If we don't support the warehouse you're using, don't be afraid to reach out to us in GitHub! :)

dbt connection options#


GitHub#

Personal access token#

This is used to access your repo. See the instructions for creating a personal access token here.

Select repo scope when you're creating the token.

screenshot

Repository#

This should be in the format my-org/my-repo. e.g. lightdash/lightdash-analytics

Branch#

This is the branch in your GitHub repo that Lightdash should sync to. e.g. main, master or dev

By default, we've set this to main but you can change it to whatever you'd like.

Project directory path#

This is the folder where your dbt_project.yml file is found in the GitHub repository you entered above.

  • Put / if your dbt_project.yml file is in the main folder of your repo (e.g. lightdash/lightdash-analytics/dbt_project.yml)
  • Include the path to the sub-folder where your dbt project is if your dbt project is in a sub-folder in your repo. For example, if my project was in lightdash/lightdash-analytics/dbt/dbt_project.yml, I'd write /dbt in this field.

GitLab#

Personal access token#

This is used to access your repo. See the instructions for creating a personal access token here.

Select read_repository scope when you're creating the token.

Repository#

This should be in the format my-org/my-repo. e.g. lightdash/lightdash-analytics

Branch#

This is the branch in your GitLab repo that Lightdash should sync to. e.g. main, master or dev

By default, we've set this to main but you can change it to whatever you'd like.

Project directory path#

This is the folder where your dbt_project.yml file is found in the GitLab repository you entered above.

If your dbt_project.yml file is in the main folder of your repo (e.g. lightdash/lightdash-analytics/dbt_project.yml), then you don't need to change anything in here. You can just leave the default value we've put in.
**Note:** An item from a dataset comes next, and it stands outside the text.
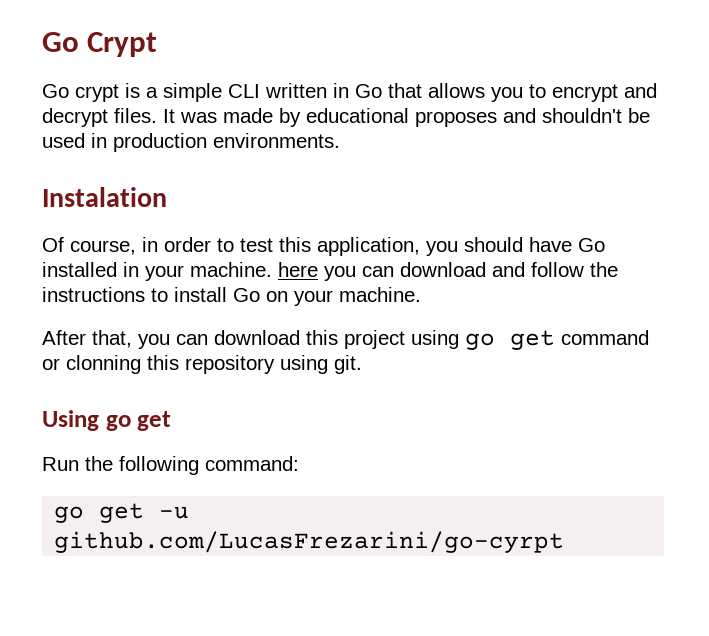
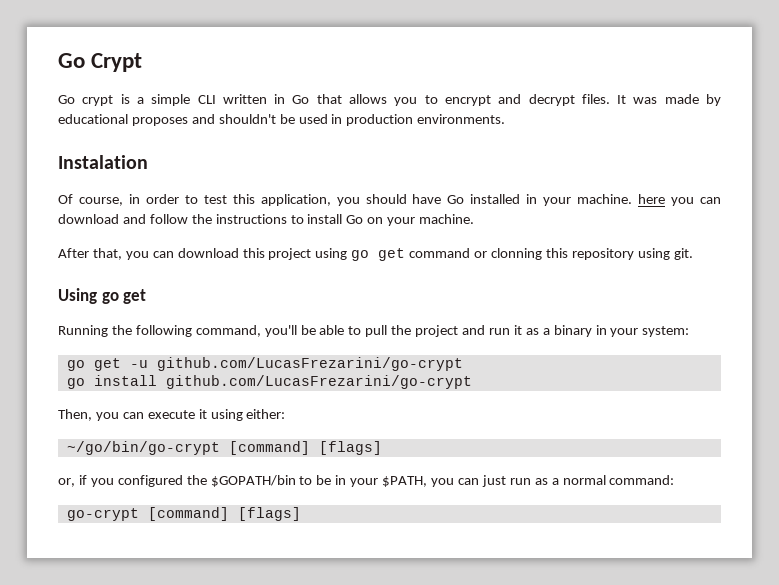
[42,457,79,471] Run -> [58,325,108,337] Running
[205,456,299,471] [54,503,190,523] [54,531,565,553] command: // go get -u github.com/LucasFrezarini/go-cyrpt -> [195,325,690,337] [66,357,463,371] [66,375,472,389] [58,409,286,421] [66,441,382,455] [58,475,675,487] [66,507,301,521] command, you'll be able to pull the project and run it as a binary in your system: // go get -u github.com/LucasFrezarini/go-crypt // go install github.com/LucasFrezarini/go-crypt // Then, you can execute it using either: // ~/go/bin/go-crypt [command] [flags] // or, if you configured the $GOPATH/bin to be in your $PATH, you can just run as a normal command: // go-crypt [command] [flags]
If your dbt project is in a sub-folder in your repo (e.g. lightdash/lightdash-analytics/dbt/dbt_project.yml), then you'll need to include the path to the sub-folder where your dbt project is (e.g. /dbt).


Local dbt project#

Prerequisite

When you're using a local dbt project, during the install process you should provide the absolute path to your dbt project.


Warehouse connection#

Bigquery#

You can see more details in dbt documentation.

Project#

This is the GCP project ID.

Data set#

This is the name of your dbt dataset: the dataset in your warehouse where the output of your dbt models is written to. If you're not sure what this is, check out the dataset value you've set in your dbt profiles.yml file.

Location#

The location of BigQuery datasets. You can see more details in dbt documentation.

Key File#

This is the JSON key file. You can see how to create a key here

Threads#

This is the amount of threads dbt can have with the warehouse.

Timeout in seconds#

If a dbt model takes longer than this timeout to complete, then BigQuery may cancel the query. You can see more details in dbt documentation.

Priority#

The priority for the BigQuery jobs that dbt executes. You can see more details in dbt documentation.

Retries#

The number of times dbt should retry queries that result in unhandled server errors You can see more details in dbt documentation.

Maximum bytes billed#

When a value is configured, queries executed by dbt will fail if they exceed the configured maximum bytes threshold. You can see more details in dbt documentation.


Postgres#

You can see more details in dbt documentation.

Host#

This is the host where the database is running.

User#

This is the database user name.

Password#

This is the database user password.

DB name#

This is the database name.

Schema#

This is the schema name.

Port#

This is the port where the database is running.

Threads#

This is the amount of threads dbt can have with the warehouse.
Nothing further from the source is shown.